How to Use Cron Expressions: A Complete Guide

February 13, 2026 · 8 min read · Developer

Cron is the time-based job scheduler found in Unix-like operating systems. Whether you're scheduling database backups, sending automated emails, cleaning up log files, or running periodic scripts, cron expressions are the standard way to define when jobs should run. Despite their compact syntax, cron expressions can seem cryptic at first. This guide will make them second nature.

What Is Cron?

Cron (from the Greek word "chronos" meaning time) is a daemon that runs in the background on Unix/Linux systems. It reads a configuration file called the crontab (cron table) which lists commands to be executed at specified times. Cron is also used in many modern platforms: GitHub Actions, AWS CloudWatch, Kubernetes CronJobs, CI/CD pipelines, and cloud functions.

Cron Expression Syntax

A standard cron expression has five fields separated by spaces:

┌───────────── minute (0–59)
│ ┌───────────── hour (0–23)
│ │ ┌───────────── day of month (1–31)
│ │ │ ┌───────────── month (1–12)
│ │ │ │ ┌───────────── day of week (0–7, where 0 and 7 = Sunday)
│ │ │ │ │
* * * * *

Field Details

Special Characters

Asterisk (*)

Matches every value for that field. * * * * * runs every minute of every hour of every day.

Comma (,)

Specifies a list of values. 0 8,12,18 * * * runs at 8:00, 12:00, and 18:00.

Hyphen (-)

Specifies a range. 0 9-17 * * * runs every hour from 9:00 to 17:00 (business hours).

Slash (/)

Specifies step values. */15 * * * * runs every 15 minutes (at :00, :15, :30, :45). 0 */2 * * * runs every 2 hours.

Question Mark (?)

Used in some cron implementations (like Quartz) to mean "no specific value" for day-of-month or day-of-week fields when the other is specified.

Hash (#)

In some implementations, specifies the nth occurrence of a weekday in a month. 0 0 * * 5#2 means the second Friday of every month.
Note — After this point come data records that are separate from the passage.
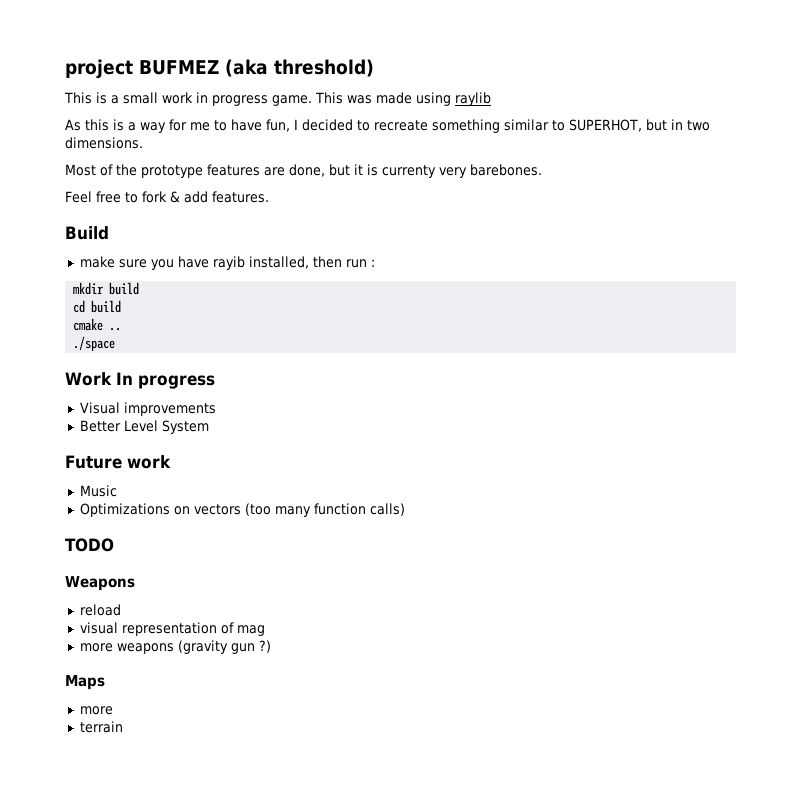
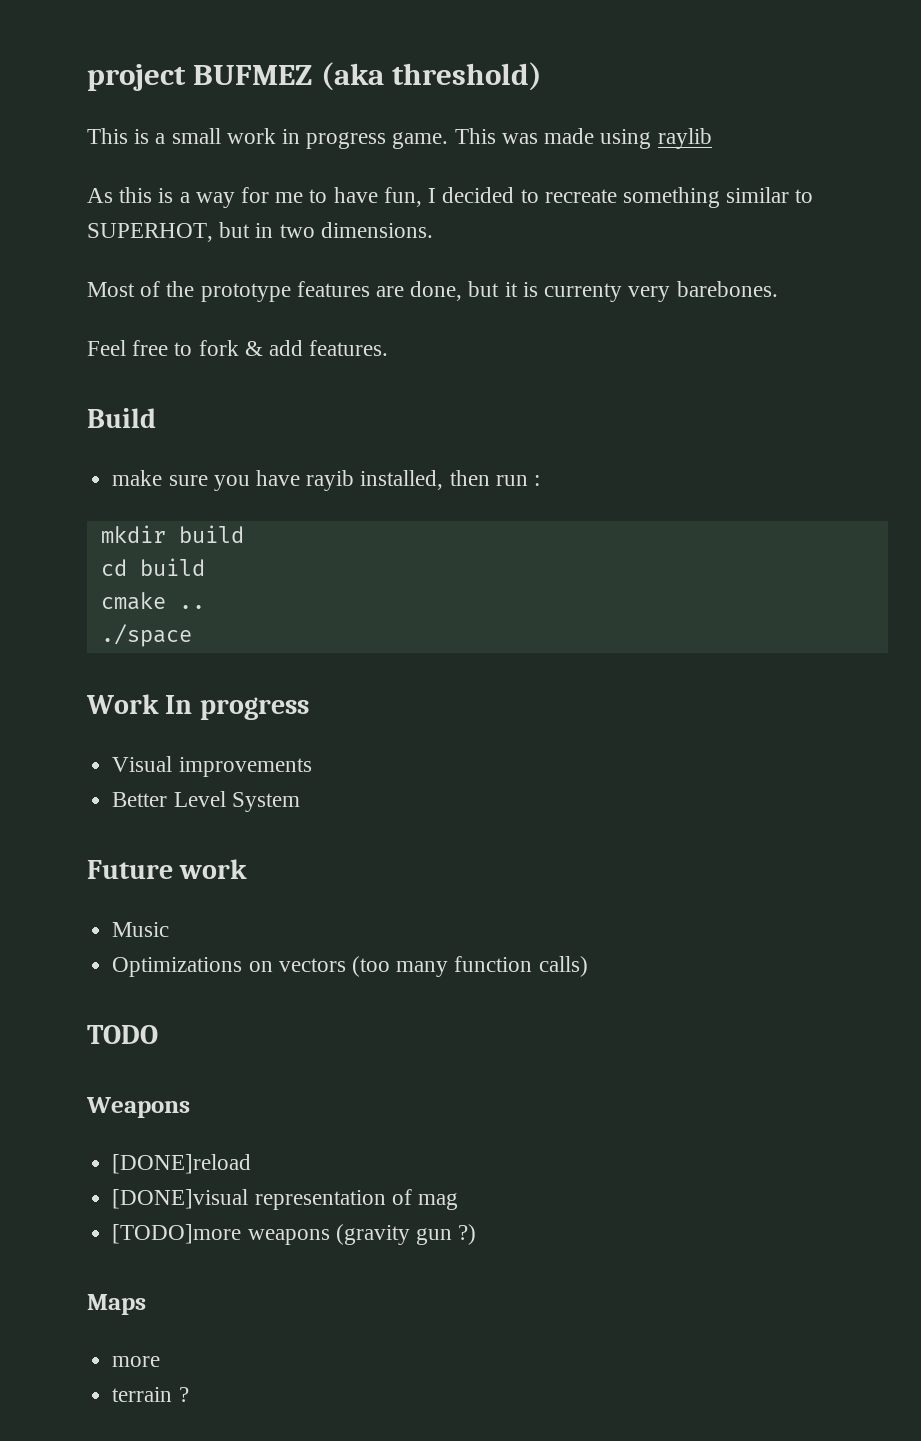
- reload
- visual representation of mag
+ [DONE]reload
+ [DONE]visual representation of mag
- more weapons (gravity gun ?)
+ [TODO]more weapons (gravity gun ?)
- terrain
+ terrain ?

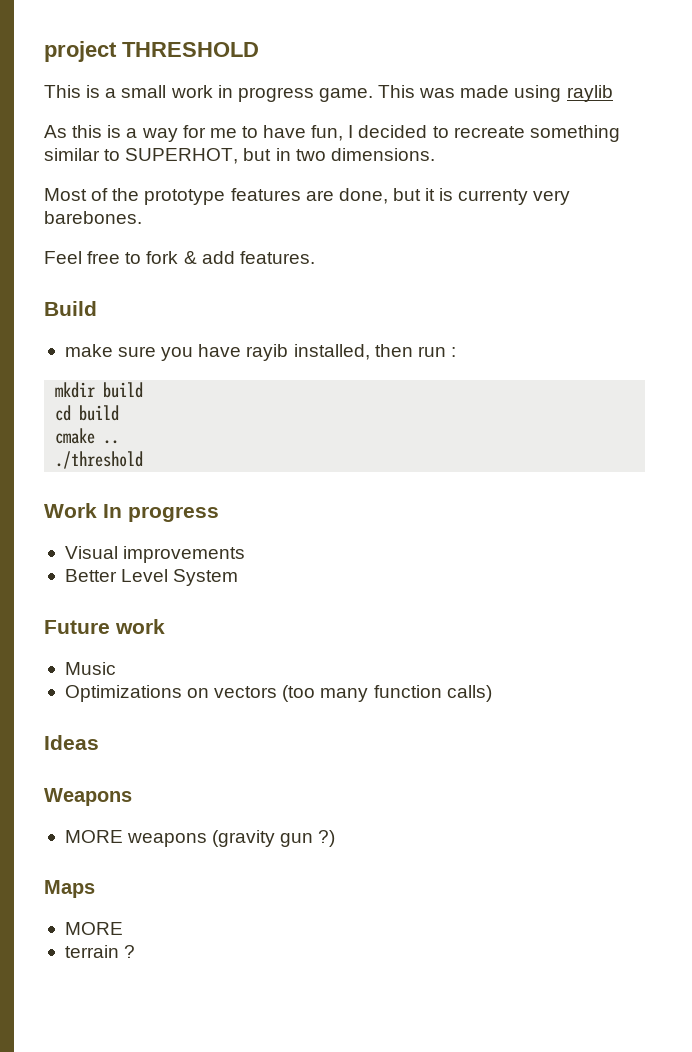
- project BUFMEZ (aka threshold)
+ project THRESHOLD
- ./space
+ ./threshold
- TODO
+ Ideas
- [DONE]reload
- [DONE]visual representation of mag
- [TODO]more weapons (gravity gun ?)
+ MORE weapons (gravity gun ?)
  Maps
- more
+ MORE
⚡ Test your expressions: Use the Wootils Cron Expression Parser to see a human-readable description of any cron expression and its next scheduled run times.

Common Cron Patterns

Here are the most frequently used cron schedules:

Every Minute

* * * * *

Runs every single minute. Used for monitoring or real-time processing.

Every Hour

0 * * * *

Runs at the start of every hour (00 minutes).

Every Day at Midnight

0 0 * * *

Classic daily job — runs at 00:00 every day. Common for backups, reports, and cleanup.

Every Day at 9 AM

0 9 * * *

Great for morning notification emails or daily report generation.

Every Monday at 8 AM

0 8 * * 1

Weekly jobs — Monday morning reports, weekly digests, etc.

Every Weekday at 6 PM

0 18 * * 1-5

Runs Monday through Friday at 18:00. Perfect for end-of-day summaries.

First Day of Every Month

0 0 1 * *

Monthly tasks — invoicing, monthly reports, subscription renewals.

Every 15 Minutes During Business Hours

*/15 9-17 * * 1-5

Runs at :00, :15, :30, :45 during 9 AM–5 PM, Monday through Friday.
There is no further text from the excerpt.